There is news on the Alex Smith front, and it’s not good.
Smith, whom the 49ers selected with the first pick in the 2005 NFL draft, is fighting infection in his right leg, in which two bones were broken on Nov. 18.
Smith, 34, in his first season with the Washington Redskins, had his fibula and tibia snapped when he was sacked by Houston’s J.J. Watt. According to ESPN he has had multiple surgeries and remains in the hospital.
The Burgundy Blog posted the following tweet Wednesday night:
My curiosity about Alex Smith's silence evoked a tip, which prompted some research, which yielded more info, which feels solid. I'm told Smith indeed still in hospital with post-op infection.
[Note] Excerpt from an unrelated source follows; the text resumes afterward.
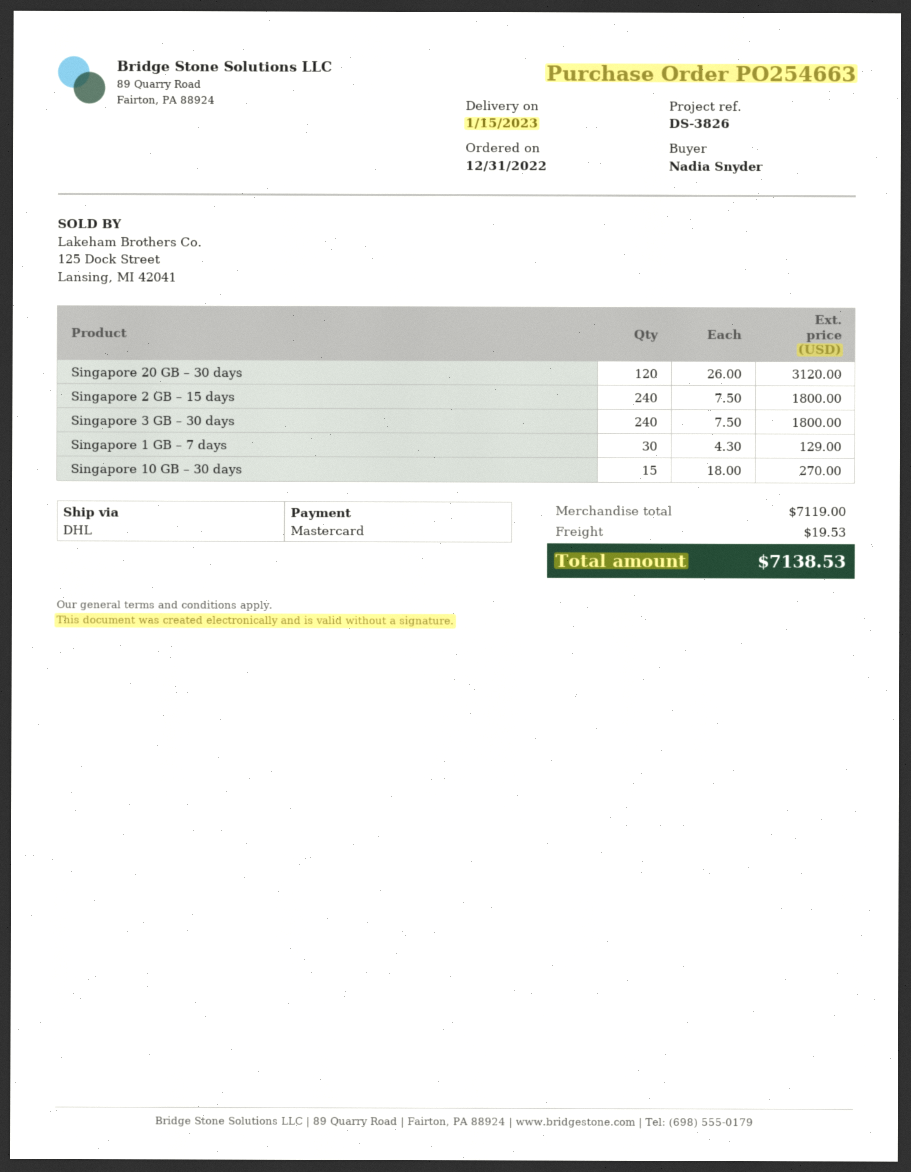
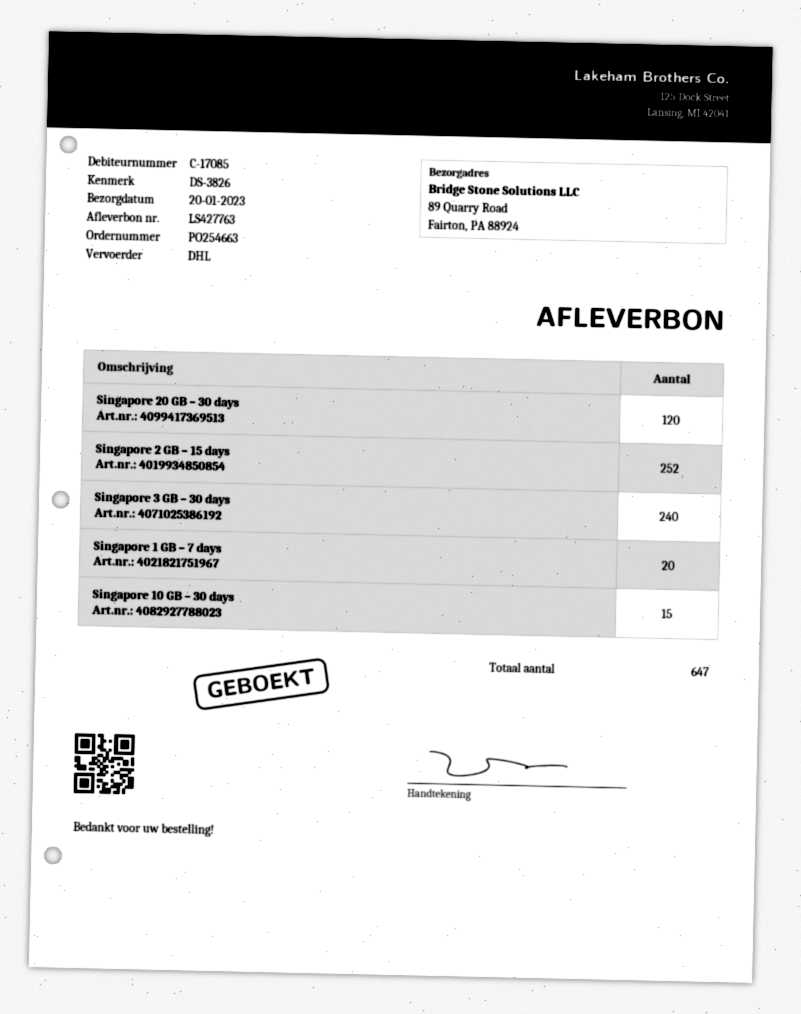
delivery date: 2023-01-15 -> 2023-01-20
Singapore 2 GB – 15 days: 240 -> 252
Singapore 1 GB – 7 days: 30 -> 20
Will likely require re-intervention, incl possibly "partial reconstruction."
— Burgundy Blog (@BurgundyBlog) December 6, 2018
The Redskins issued a statement Thursday morning:
“On behalf of Alex Smith, we appreciate all of the concerns and prayers over the injury he incurred on November 18th against the Houston Texans.
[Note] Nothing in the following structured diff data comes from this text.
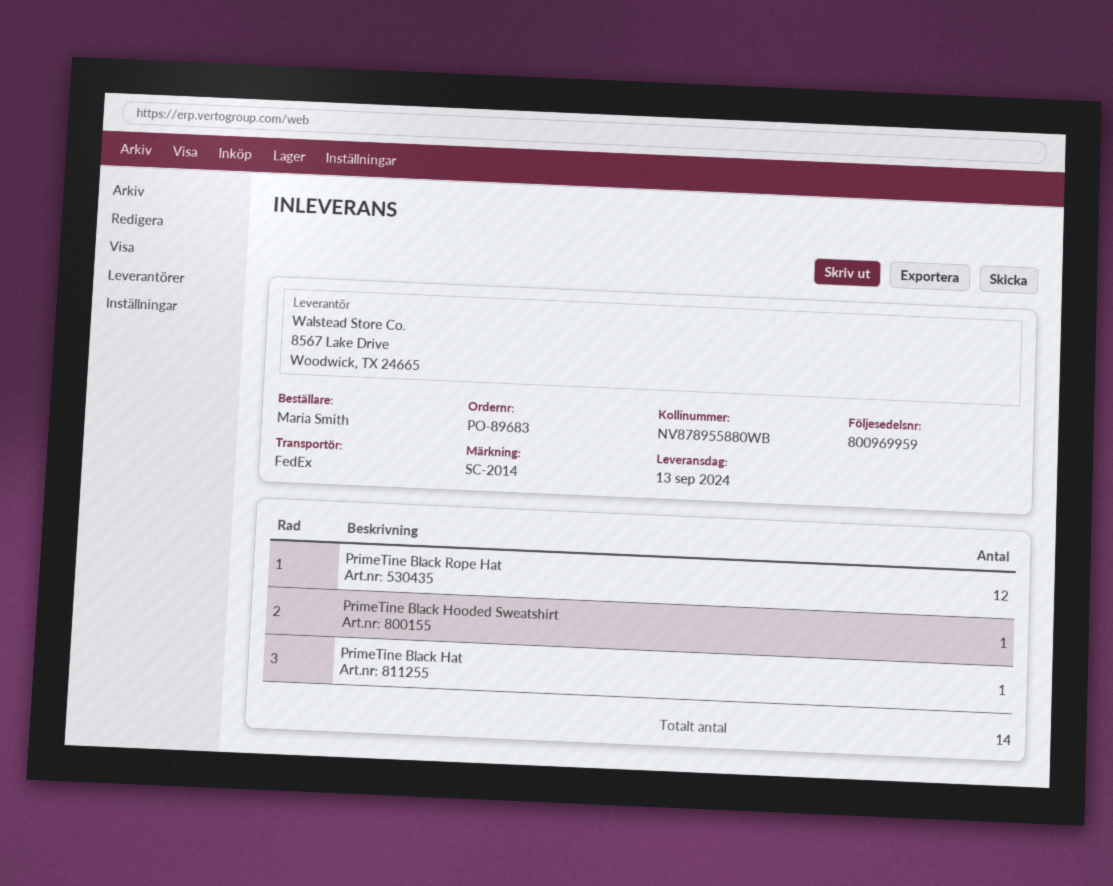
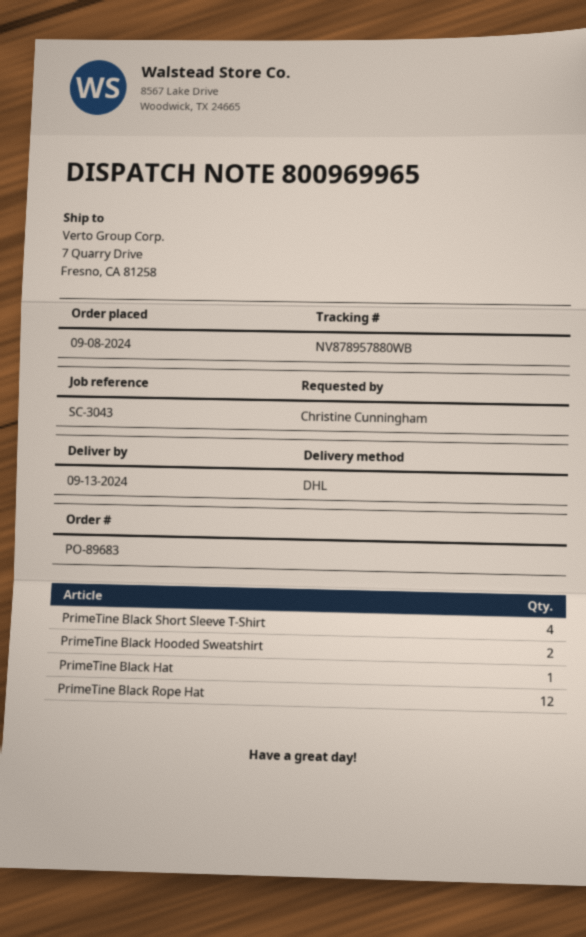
delivery note number: 800969959 -> 800969965
reference: SC-2014 -> SC-3043
ordered by: Maria Smith -> Christine Cunningham
shipping method: FedEx -> DHL
tracking number: NV878955880WB -> NV878957880WB
PrimeTine Black Hooded Sweatshirt: 1 -> 2
PrimeTine Black Short Sleeve T-Shirt: none -> 4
“Although this is a serious injury, Alex and his family remain strong. We would ask that everyone please honor the Smith family’s request for privacy at this time.”
Smith spent eight seasons with the 49ers. He compiled losing records in his first six campaigns. He led the team to a 13-3 mark in 2011 and the 49ers were 6-2-1 in 2012 when he suffered a concussion. He watched as backup Colin Kaepernick guided the team to its sixth Super Bowl.
Smith was traded to Kansas City before the 2013 season and took the Chiefs to the postseason four times in five years. He was dealt to Washington last March and signed to a four-year, $94 million contract extension.
In an eerie coincidence, Smith broke his leg on the same date that Redskins quarterback Joe Theismann suffered the same devastating injury on a Monday Night Football game in 1985.
Alex’s leg is exactly like mine 33 yrs ago
— Joe Theismann (@Theismann7) November 18, 2018
Speculation is rampant on Twitter concerning when or whether Smith will return to the field. Theismann was convinced he could, having recovered from a broken leg eight years prior. But it was not to be.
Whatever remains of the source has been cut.